When I look at the effect the internet has had on our culture from the perspective of a fiction author, I see a lot of things. How jacked in we are, even when we’re not tethered. The shift toward a gestalt state where many minds are fuelled by a singular, bottomless well of information best available to those who know the currents in the well. The falling principle of enforceable influence such as mass media once controlled. All of these things, taken together with a growing acceptance of the cloud, makes for some really interesting change. Clay Shirky said something to the effect that things only get socially interesting once they’ve gotten technologically boring. Absolute truth.

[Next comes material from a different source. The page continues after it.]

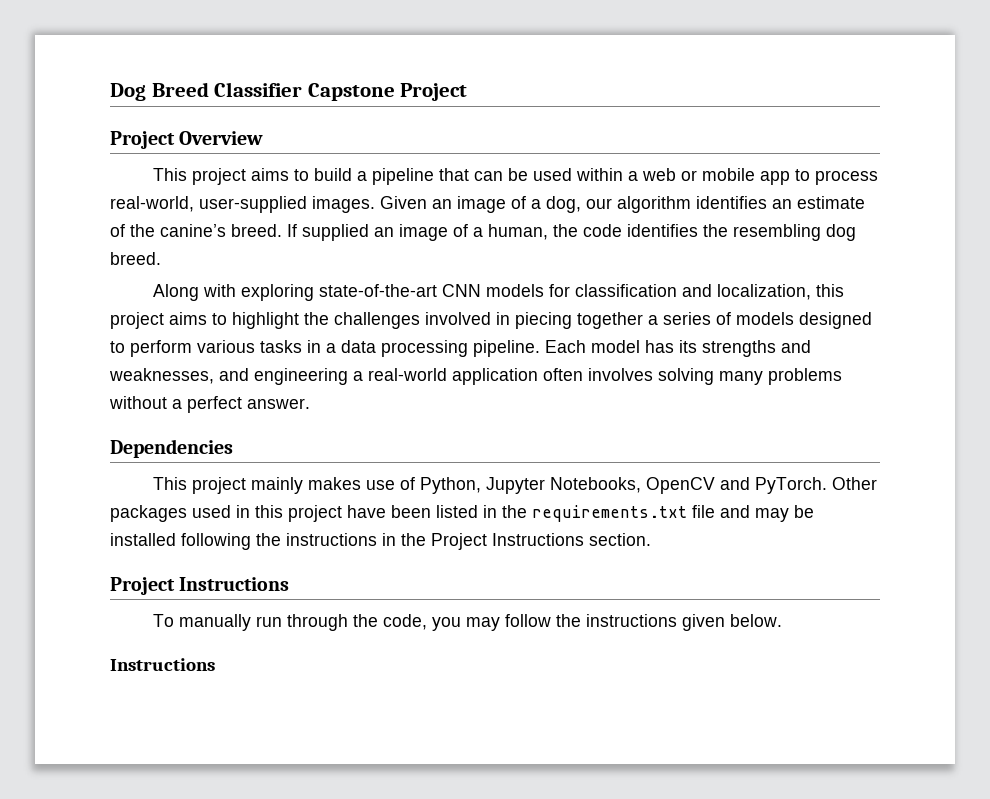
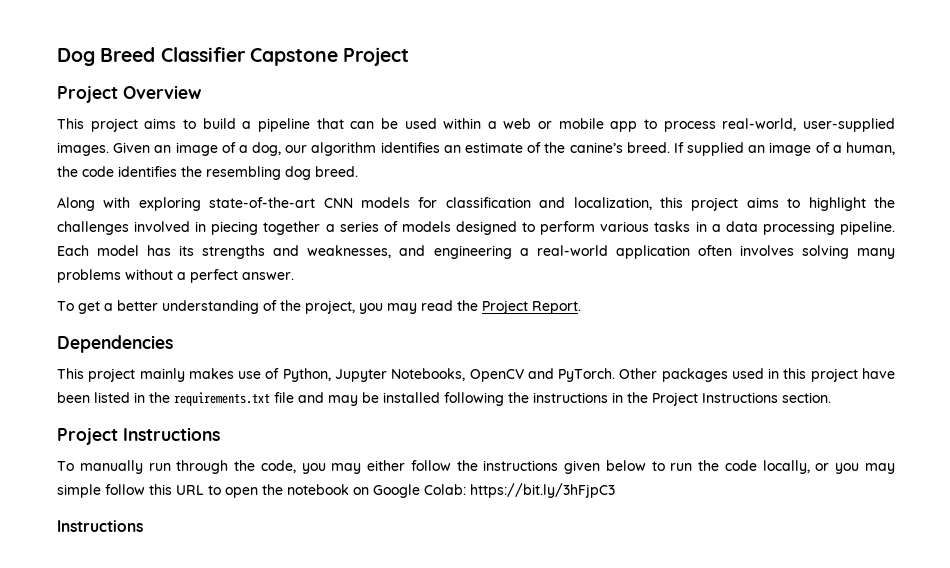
+ To get a better understanding of the project, you may read the Project Report.
- To manually run through the code, you may follow the instructions given below.
+ To manually run through the code, you may either follow the instructions given below to run the code locally, or you may simple follow this URL to open the notebook on Google Colab: https://bit.ly/3hFjpC3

Being at the end of prophecy is a troubling prospect. Mayan calendars end in three years. I’m sure Nostradamus is just about out of quips by now. Where do we go from here? Science fiction writers are still, naturally, dreaming up new things, but most of what I’m seeing lately is either nothing but new toys, which will be developed eventually, or new approaches to old problems using previously invented new toys. It’s hard to find good examples of purely tangential thought that can still be accurately represented in digestable sociological terms.
But maybe that’s where the falling down is going on. Try explaining the Twitter phenomenon to anyone ten years ago; we were all still getting over email back then, much less instant messaging. Try explaining Google to the people building the infrastructure the internet itself relies upon during the time it was being built. Would they have understood? Do we understand now?
Frank Herbert wrote in the Dune series about the end of prophecy, and summarily concluded the series still in the thick of dealing with the fallout of the event itself. “You cannot see past a decision you do not understand” the books said many times. Perhaps that’s the crossroads we’re at now, the intersecting of technology, humans being, and the slow but sure changing of trajectory beyond which we simply can’t see.
The worst part of all this? Quantum physics demands that observing the state of minutiae is, itself, interference in the process the minutiae has undertaken. So not only are we unable to see past the crossroads, all purported prophecy is futile because it comes through the filter of our past experiences.